AIM OF THE EXERCISE:
Restate word for word the line with "subtotal: 45.12 -> 56.49" and the rest of the listing after it, ending at the final line, and include nothing else.

DATASET EXTRACT:
————————

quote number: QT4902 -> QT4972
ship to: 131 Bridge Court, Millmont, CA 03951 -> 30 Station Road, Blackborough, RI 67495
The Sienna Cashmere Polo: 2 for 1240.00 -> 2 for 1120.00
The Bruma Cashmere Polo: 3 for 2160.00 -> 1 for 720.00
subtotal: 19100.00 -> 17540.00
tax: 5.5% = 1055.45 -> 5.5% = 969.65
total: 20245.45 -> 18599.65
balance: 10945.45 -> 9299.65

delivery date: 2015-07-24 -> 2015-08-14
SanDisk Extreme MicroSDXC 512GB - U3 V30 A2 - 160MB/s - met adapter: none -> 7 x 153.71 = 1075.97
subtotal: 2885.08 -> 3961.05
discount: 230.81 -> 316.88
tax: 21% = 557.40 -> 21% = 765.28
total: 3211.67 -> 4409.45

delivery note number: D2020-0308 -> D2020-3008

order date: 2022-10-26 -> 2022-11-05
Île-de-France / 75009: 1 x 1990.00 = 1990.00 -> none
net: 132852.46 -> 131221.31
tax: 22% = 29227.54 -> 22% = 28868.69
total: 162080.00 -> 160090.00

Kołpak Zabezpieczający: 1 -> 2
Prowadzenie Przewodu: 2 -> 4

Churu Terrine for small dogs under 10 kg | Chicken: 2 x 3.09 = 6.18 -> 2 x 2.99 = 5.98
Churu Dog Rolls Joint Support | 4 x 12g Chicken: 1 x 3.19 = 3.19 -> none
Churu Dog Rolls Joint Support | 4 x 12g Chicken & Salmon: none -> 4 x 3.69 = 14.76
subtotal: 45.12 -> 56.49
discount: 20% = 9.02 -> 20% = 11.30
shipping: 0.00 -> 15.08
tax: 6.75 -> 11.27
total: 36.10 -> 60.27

————————

ANSWER:
subtotal: 45.12 -> 56.49
discount: 20% = 9.02 -> 20% = 11.30
shipping: 0.00 -> 15.08
tax: 6.75 -> 11.27
total: 36.10 -> 60.27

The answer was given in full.